(Revision comparison data)
★ ★ ★ ★

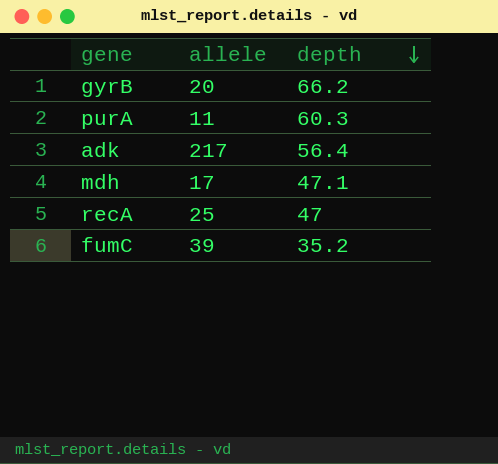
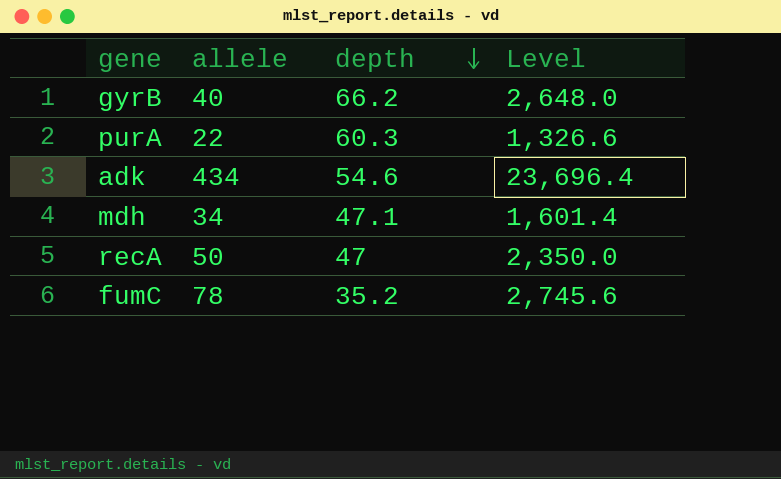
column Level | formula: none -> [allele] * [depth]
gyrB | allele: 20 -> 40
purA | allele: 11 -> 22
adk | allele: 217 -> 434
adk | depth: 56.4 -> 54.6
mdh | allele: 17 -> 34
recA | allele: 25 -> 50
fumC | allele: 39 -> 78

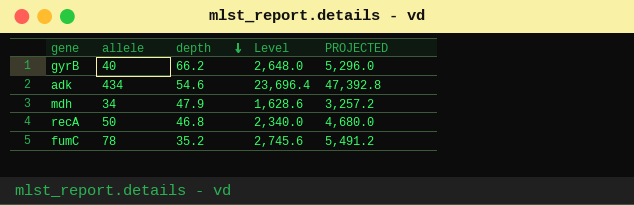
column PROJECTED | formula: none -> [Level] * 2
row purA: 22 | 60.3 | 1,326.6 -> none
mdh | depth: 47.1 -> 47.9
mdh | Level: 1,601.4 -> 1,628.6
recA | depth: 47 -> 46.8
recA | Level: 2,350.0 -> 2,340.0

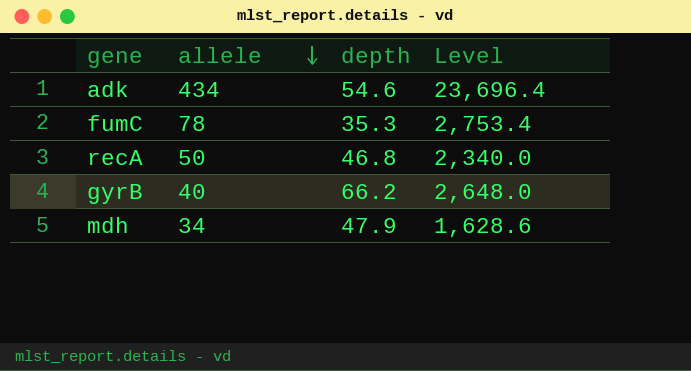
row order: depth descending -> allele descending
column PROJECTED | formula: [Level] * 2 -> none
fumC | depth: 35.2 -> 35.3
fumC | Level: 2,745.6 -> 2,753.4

★ ★ ★ ★

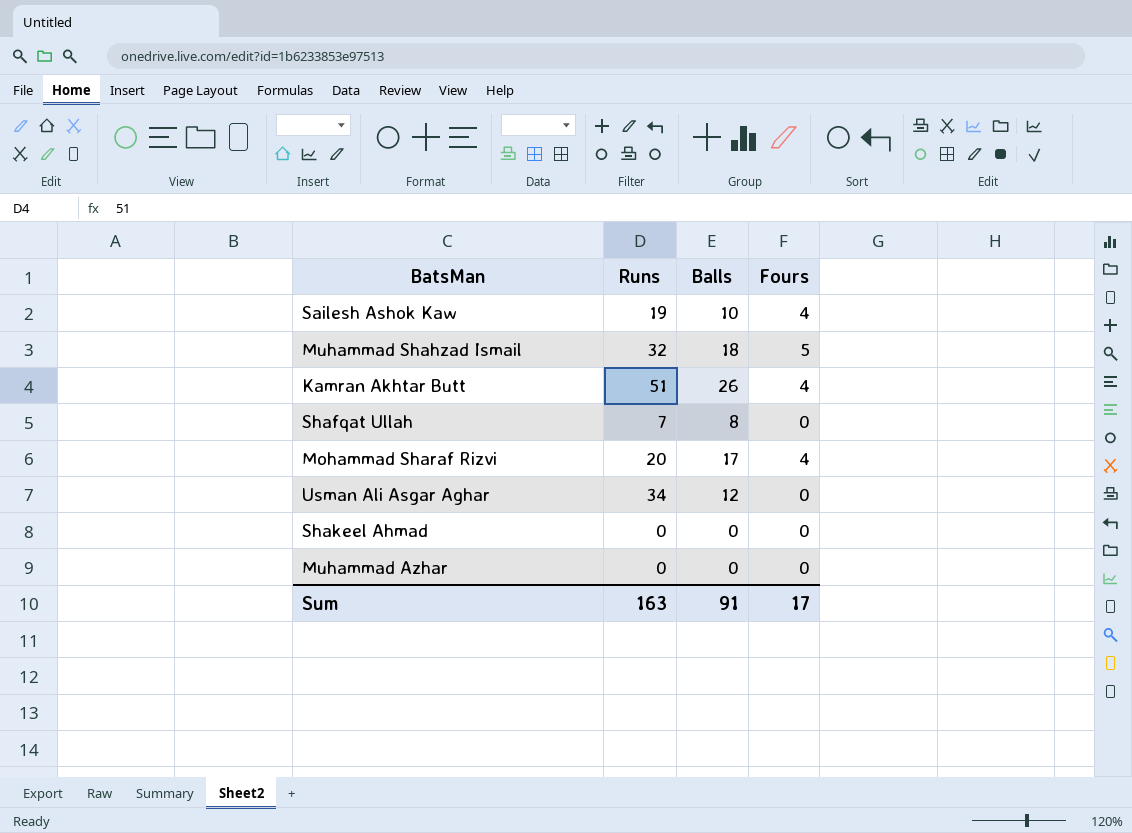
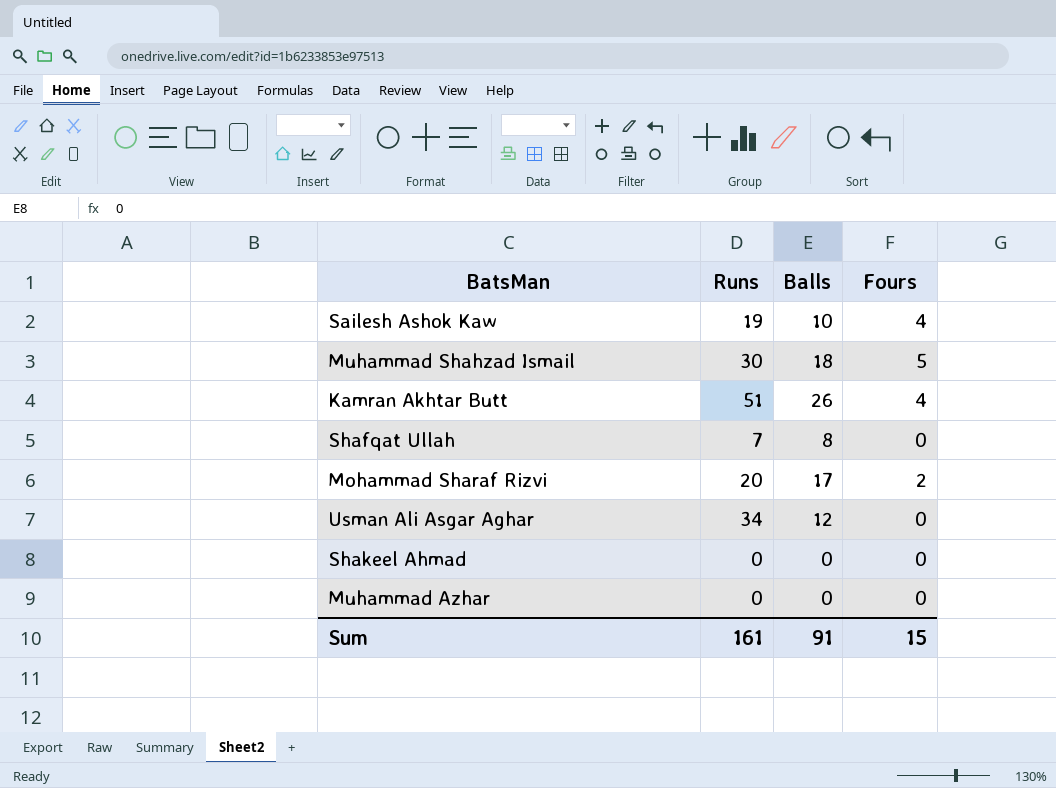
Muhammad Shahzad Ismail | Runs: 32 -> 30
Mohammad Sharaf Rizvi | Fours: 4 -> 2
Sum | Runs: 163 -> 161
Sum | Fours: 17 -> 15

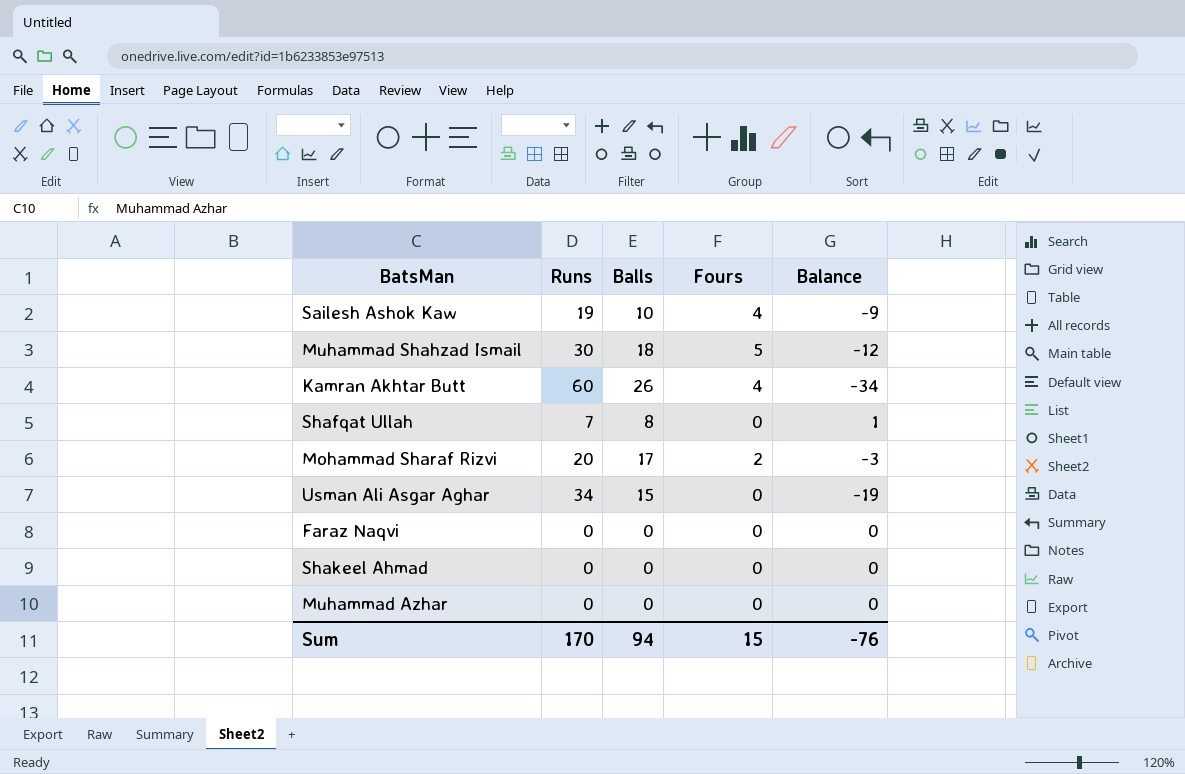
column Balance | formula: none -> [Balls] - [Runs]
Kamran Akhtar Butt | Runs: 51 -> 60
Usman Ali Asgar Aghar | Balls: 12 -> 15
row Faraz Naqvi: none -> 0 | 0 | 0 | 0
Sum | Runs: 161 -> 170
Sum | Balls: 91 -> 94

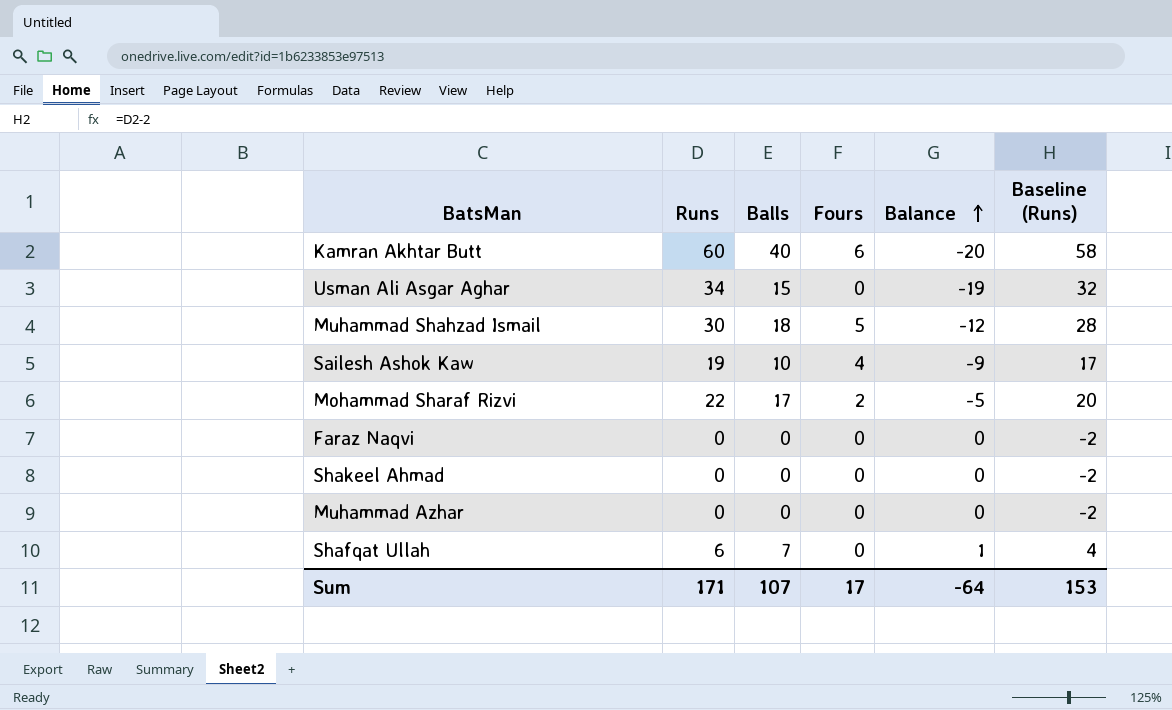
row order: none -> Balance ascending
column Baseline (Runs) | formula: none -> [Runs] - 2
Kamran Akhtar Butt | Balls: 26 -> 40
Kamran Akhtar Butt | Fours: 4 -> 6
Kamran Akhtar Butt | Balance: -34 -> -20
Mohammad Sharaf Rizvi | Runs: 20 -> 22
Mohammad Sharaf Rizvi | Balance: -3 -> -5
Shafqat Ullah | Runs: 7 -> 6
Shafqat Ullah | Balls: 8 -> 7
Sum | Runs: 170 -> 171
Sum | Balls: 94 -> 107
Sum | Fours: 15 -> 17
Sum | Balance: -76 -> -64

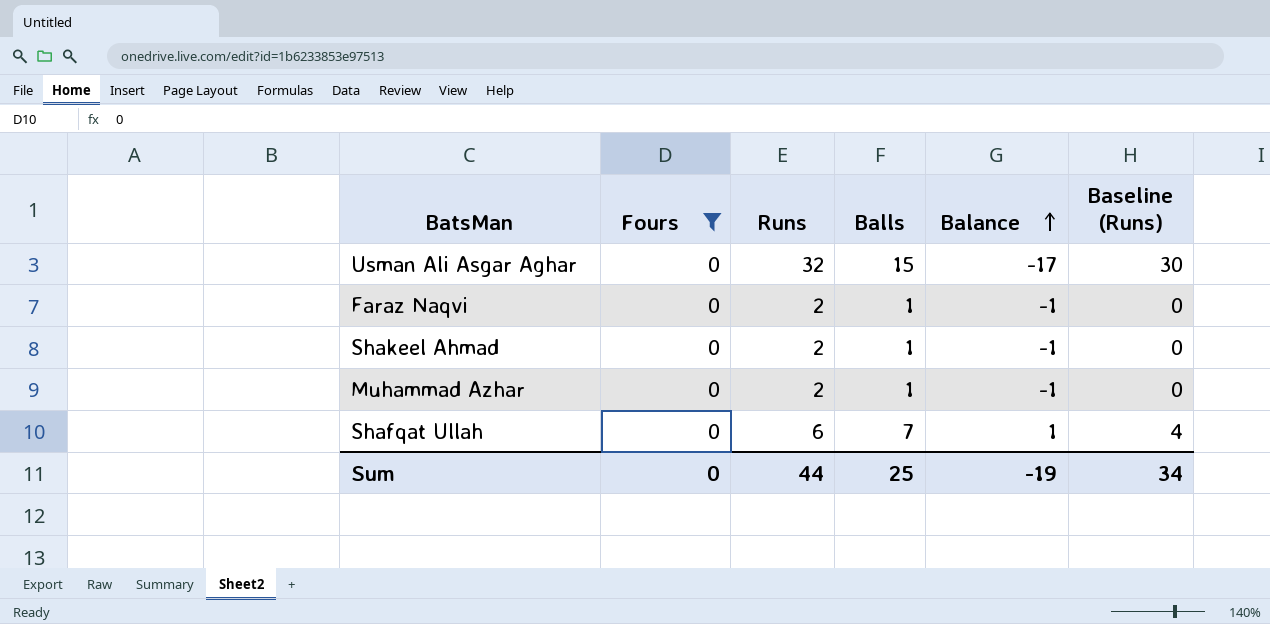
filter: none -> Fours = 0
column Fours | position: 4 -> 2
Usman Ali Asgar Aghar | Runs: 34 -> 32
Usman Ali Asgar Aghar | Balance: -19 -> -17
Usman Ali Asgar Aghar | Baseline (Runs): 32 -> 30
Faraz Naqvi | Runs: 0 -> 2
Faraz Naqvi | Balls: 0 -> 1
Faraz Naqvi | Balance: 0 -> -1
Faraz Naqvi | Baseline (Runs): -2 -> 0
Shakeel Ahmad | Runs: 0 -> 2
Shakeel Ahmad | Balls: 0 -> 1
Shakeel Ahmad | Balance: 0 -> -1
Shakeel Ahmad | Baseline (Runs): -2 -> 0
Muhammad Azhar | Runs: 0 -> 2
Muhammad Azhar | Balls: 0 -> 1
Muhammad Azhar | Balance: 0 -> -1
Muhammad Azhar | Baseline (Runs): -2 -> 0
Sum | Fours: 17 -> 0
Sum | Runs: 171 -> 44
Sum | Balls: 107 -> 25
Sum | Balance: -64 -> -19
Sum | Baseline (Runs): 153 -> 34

★ ★ ★ ★

* Work item *
Filter the entries above and copy only the lines that hold "Shafqat".

* Task response *
Shafqat Ullah | Runs: 7 -> 6
Shafqat Ullah | Balls: 8 -> 7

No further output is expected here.